Alasdair Smart, Manager at The Falkirk Wheel,
"The new mini canal will be a tremendous complement to our
educational offer as well as extend and enhance the visitor
experience for the half a million visitors we welcome to The
Falkirk Wheel each year.
"The educational aspect is of particular importance to us. In
February this year, we launched our new educational toolkit for
Primary 3 -7 schoolchildren and the Mini Canal and Outdoor
Classroom will further cement our commitment to making The Falkirk
Wheel a great asset for teachers and schoolchildren across the
central belt. The three elements together will create a well
rounded indoor/outdoor educational experience which will deliver a
fun day out, fire the imagination and give an interesting and hands
on introduction to the science behind water movement on the
Scottish canals and at The Falkirk Wheel."

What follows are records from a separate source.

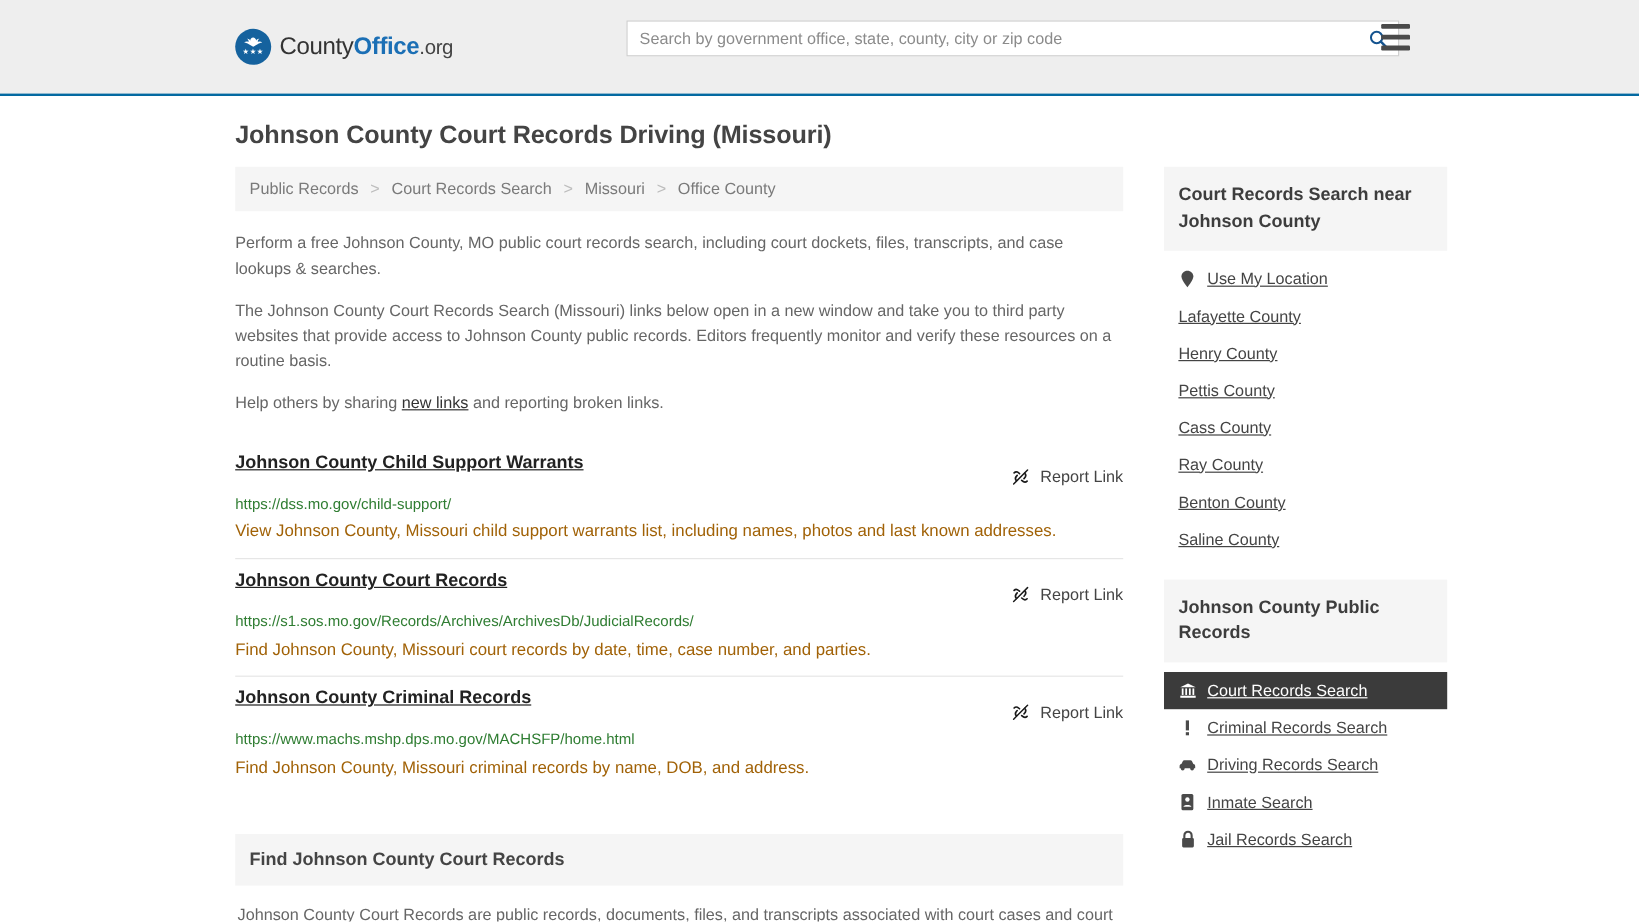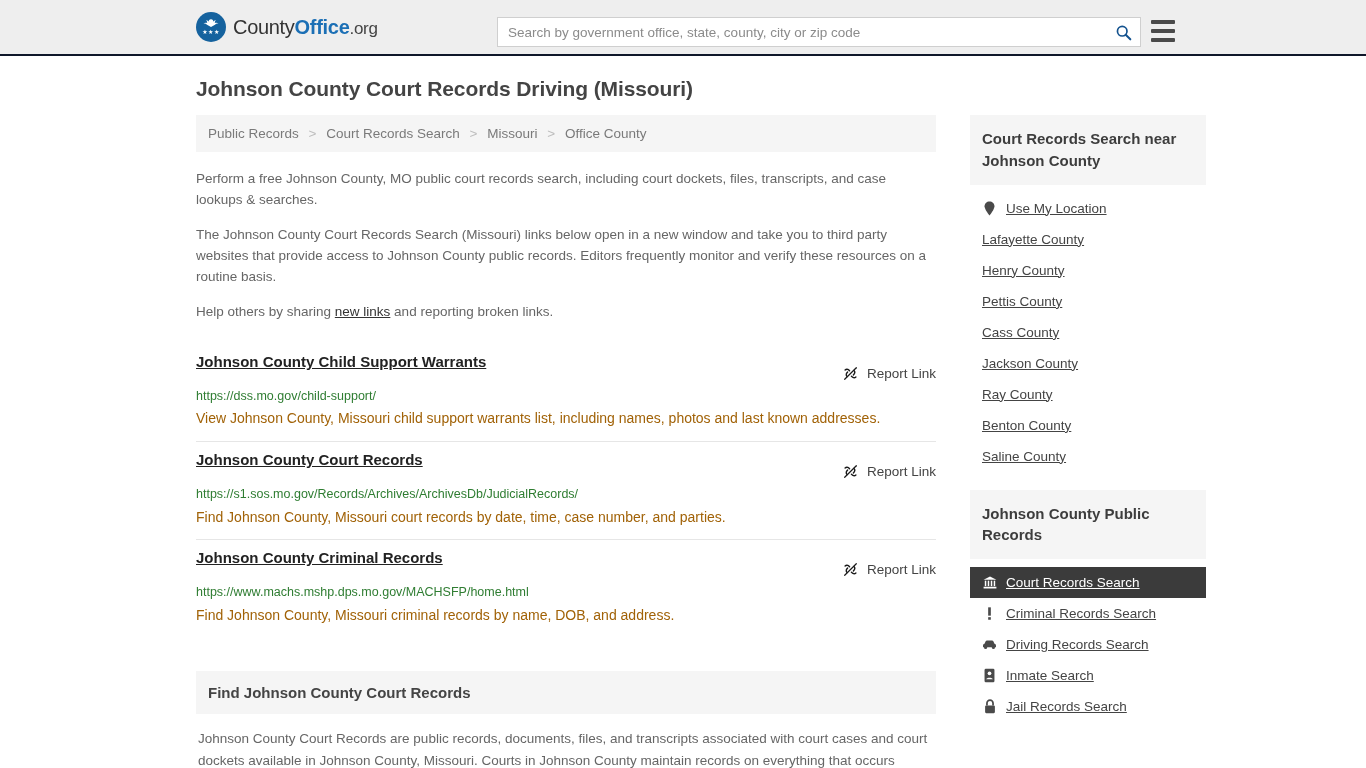"CountyOffice.org" .site-header { border-bottom: 2px solid #0f172a -> 2px solid #0369a1; height: 56px -> 80px }
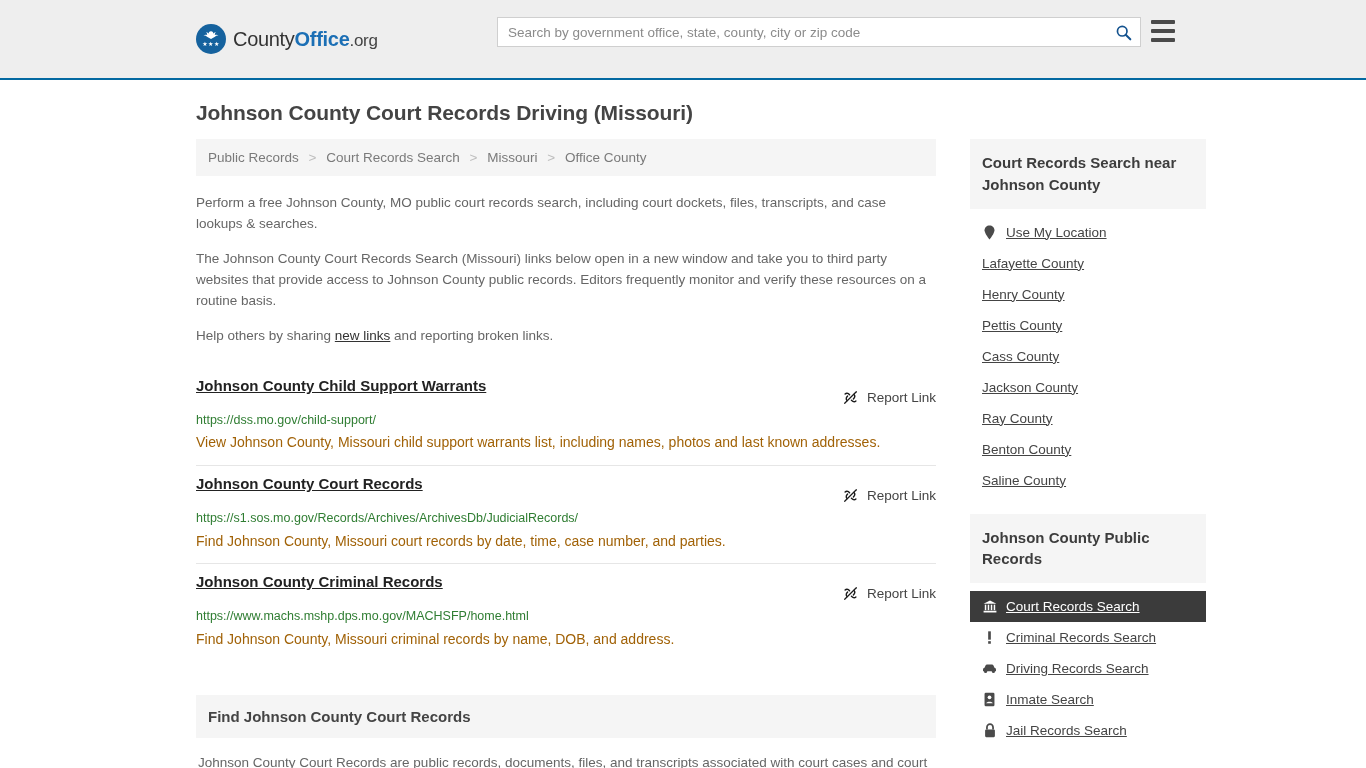"Search by government office, state," .search-wrap { left: 497px -> 522px }
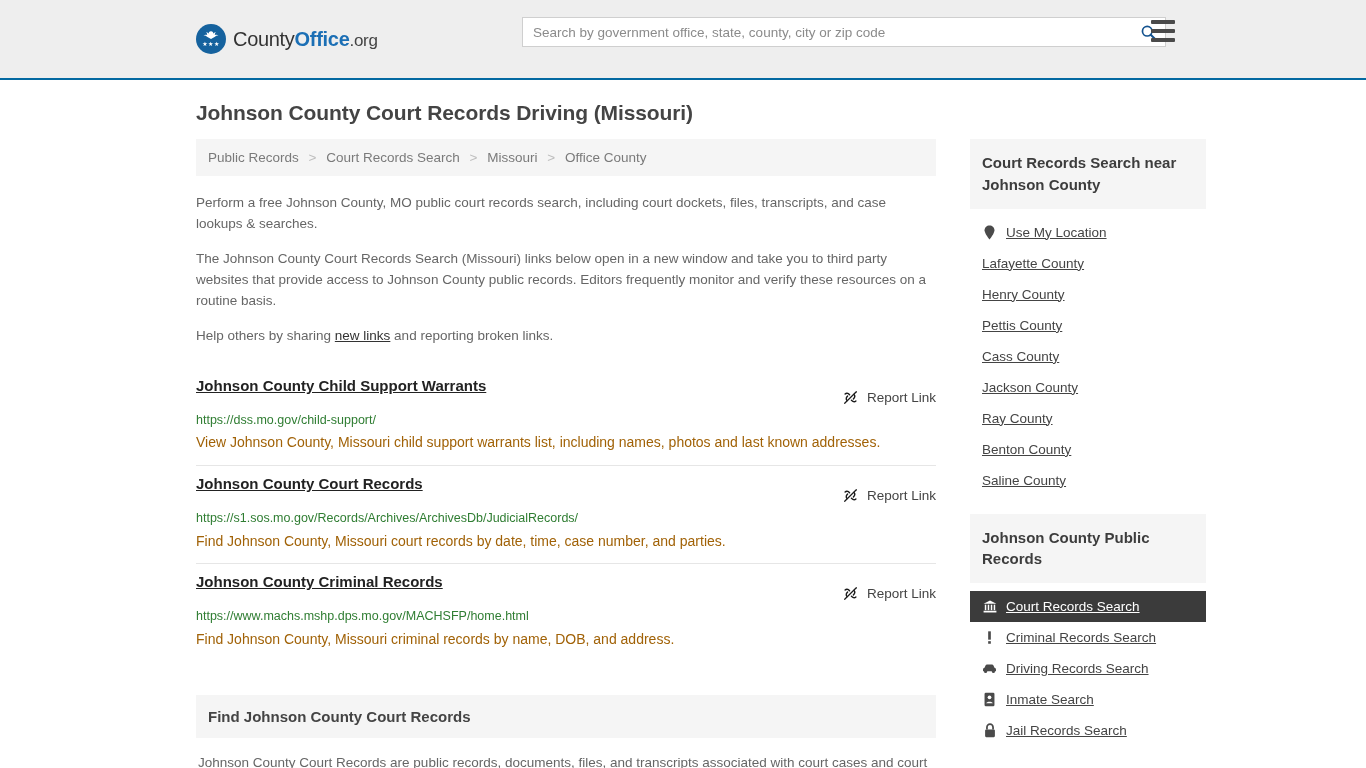"Jackson County" li { html: <li> <span>Jackson County</span> </li> -> none }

This August, The Falkirk Wheel saw a record number of visitors
registered in a single month since the internationally renowned
attraction opened in 2002.
Some two million people visit the Scottish canals annually,
making a total of 24.4 million trips.
During 2009, visitors to the Union Canal, which terminates at
The Falkirk Wheel, almost hit the million mark.
Issued by Joanna Harrison, Communications Manager,
British Waterways Scotland
Telephone: 0141 354 7567 / Mobile: 07824 499180
Notes to Editors:
The Veolia Environmental Trust
The Veolia Environmental Trust has been supporting community and
environmental projects for over 12 years. Under the Landfill
Communities Fund, landfill site operators can donate a percentage,
currently 5.5% of their landfill tax payment to these
Since the Trust was established in 1997, Veolia Environmental
Services (UK) plc has supported it by contributions of £42 million
to 1080 projects.
The Trust has helped fund a diverse range of projects, including
the repair of woodland footpaths, the renovation of community
halls and the installation of playgrounds and play areas.